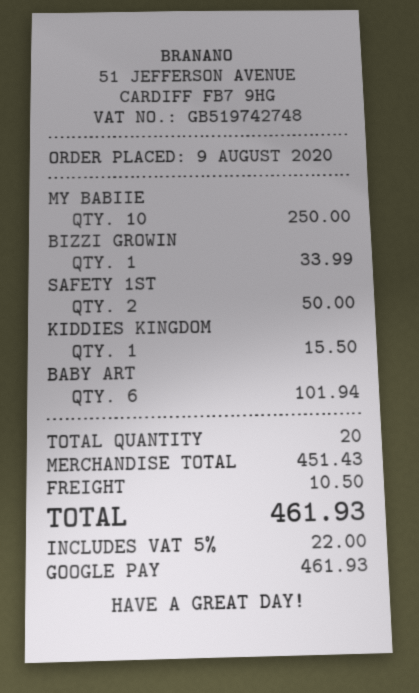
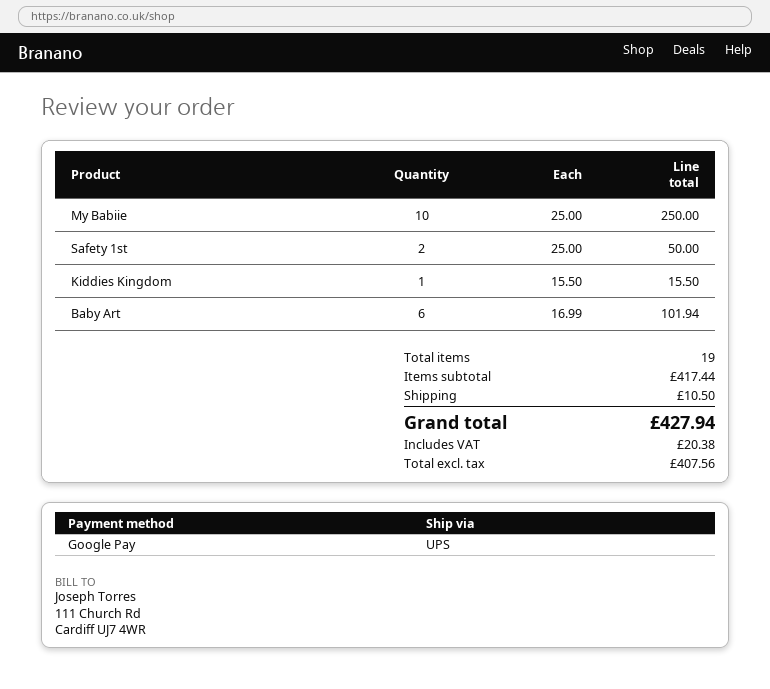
BIZZI GROWIN: 1 for 33.99 -> none
total quantity: 20 -> 19
subtotal: 451.43 -> 417.44
tax: 22.00 -> 20.38
total: 461.93 -> 427.94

* * * *

• [WHAT THE TASK REQUIRES]: From the first line to the last, retype the data exactly, but omit every image.

• [ANSWER BOX]:
BIZZI GROWIN: 1 for 33.99 -> none
total quantity: 20 -> 19
subtotal: 451.43 -> 417.44
tax: 22.00 -> 20.38
total: 461.93 -> 427.94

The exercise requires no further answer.